▶ What you have to do: Nothing but the lines from the line with "[584,301,820,314] api/tourPackages/allTourPackages ->" through the end of the data is to be copied, and each is to be copied exactly.

:: Records for the exercise ::

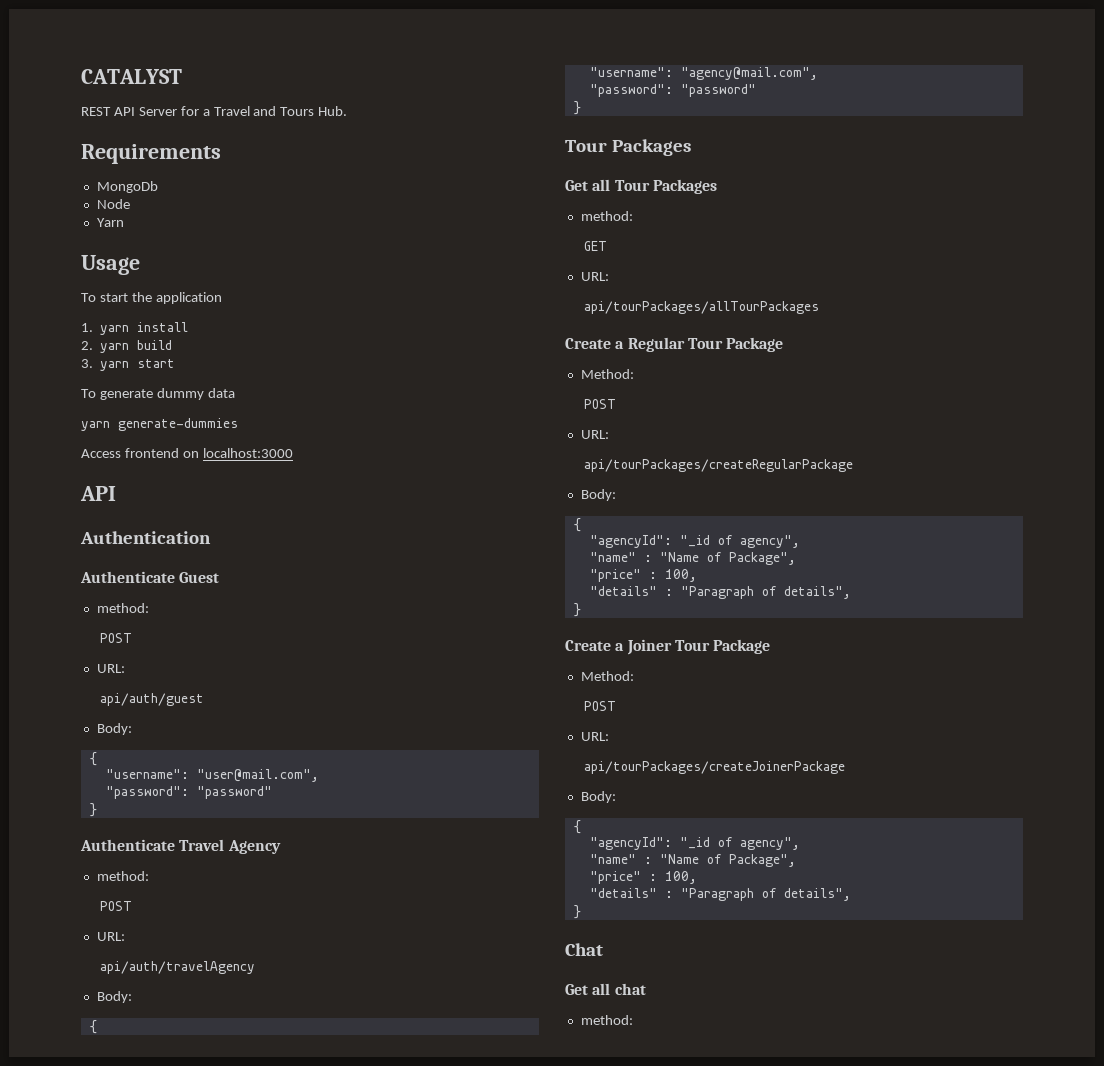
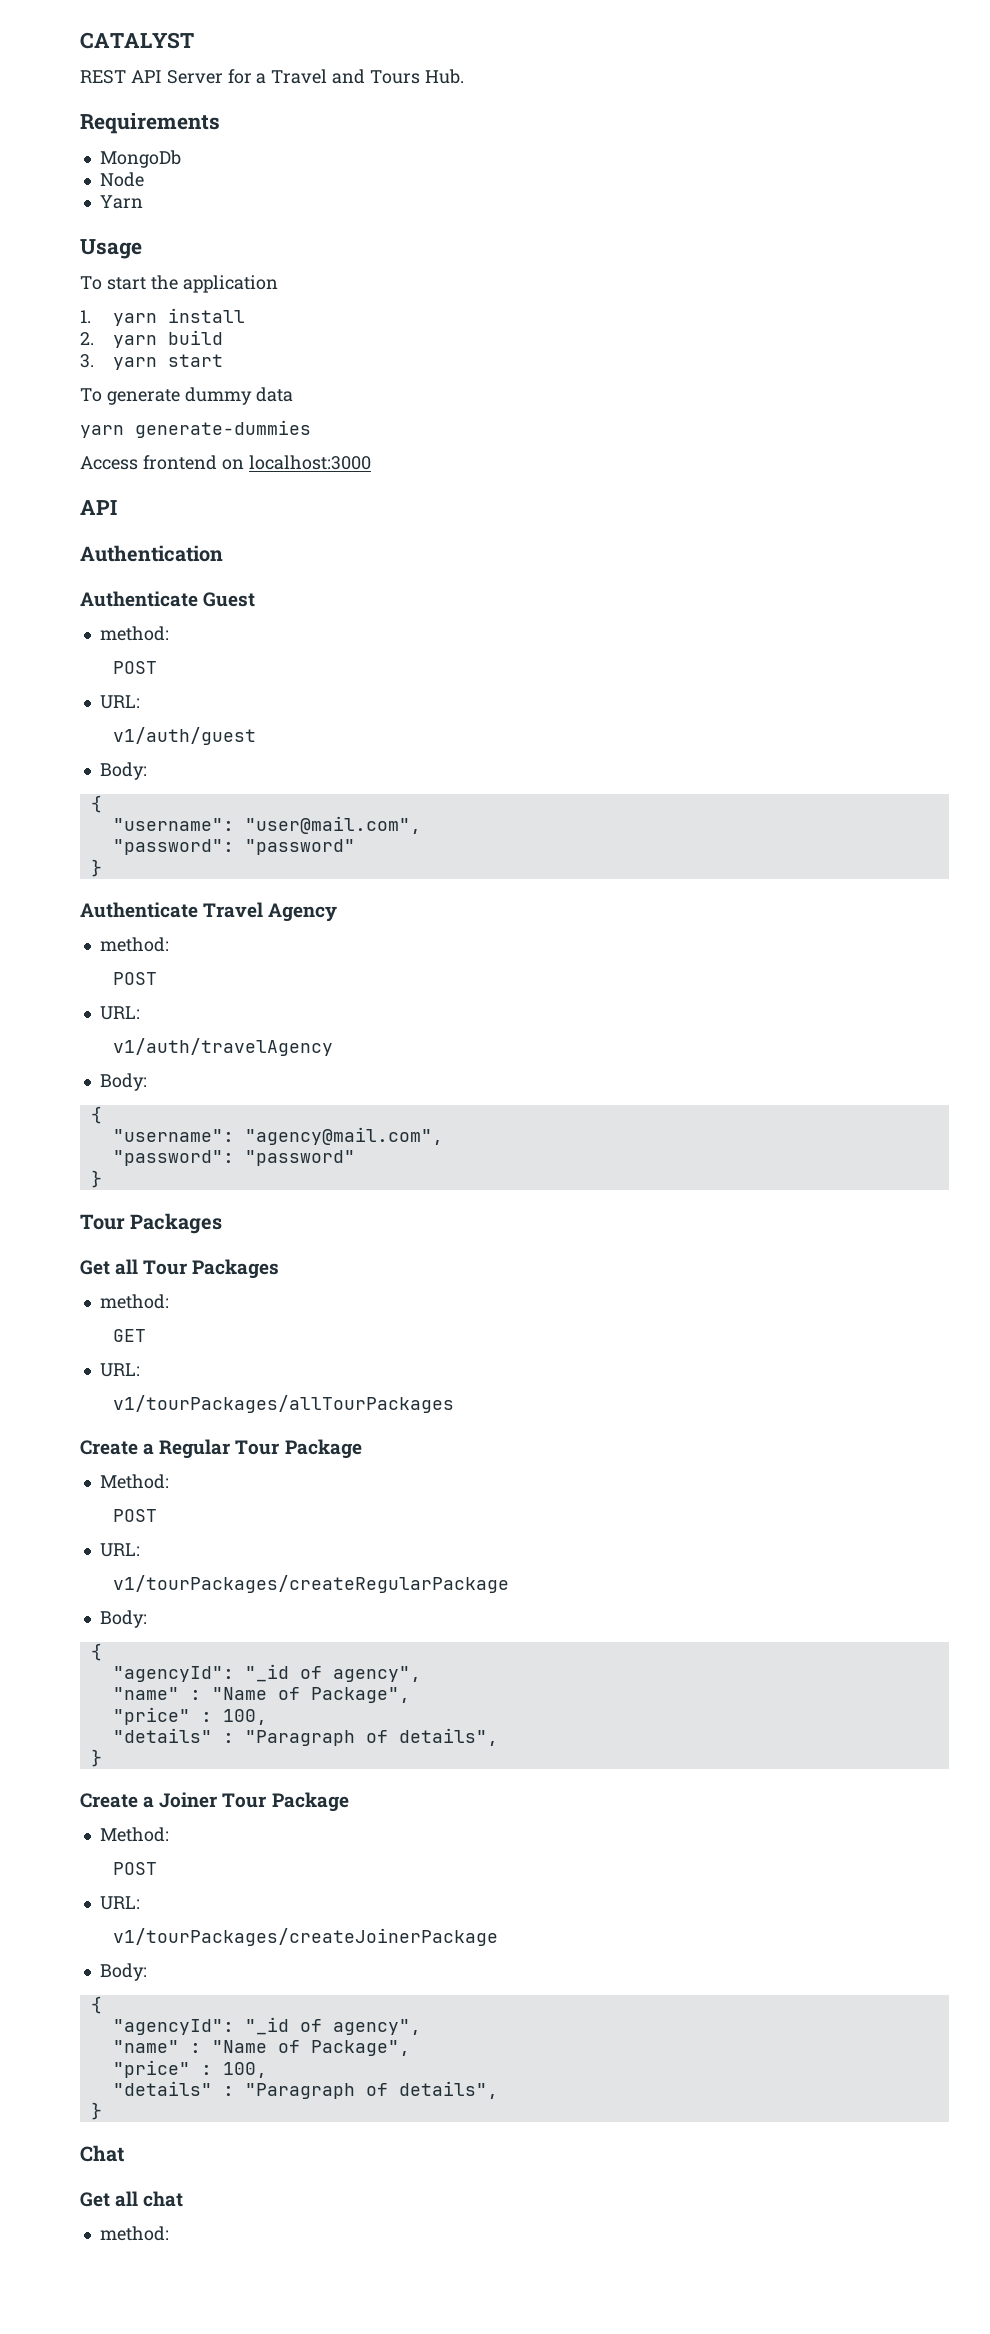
[100,693,205,706] api/auth/guest -> [112,727,256,745] v1/auth/guest
[100,961,256,974] api/auth/travelAgency -> [112,1038,333,1056] v1/auth/travelAgency
[584,301,820,314] api/tourPackages/allTourPackages -> [112,1395,454,1413] v1/tourPackages/allTourPackages
[584,459,854,472] api/tourPackages/createRegularPackage -> [112,1575,509,1593] v1/tourPackages/createRegularPackage
[584,761,846,774] api/tourPackages/createJoinerPackage -> [112,1928,498,1946] v1/tourPackages/createJoinerPackage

:::

▶ Answer for the task:
[584,301,820,314] api/tourPackages/allTourPackages -> [112,1395,454,1413] v1/tourPackages/allTourPackages
[584,459,854,472] api/tourPackages/createRegularPackage -> [112,1575,509,1593] v1/tourPackages/createRegularPackage
[584,761,846,774] api/tourPackages/createJoinerPackage -> [112,1928,498,1946] v1/tourPackages/createJoinerPackage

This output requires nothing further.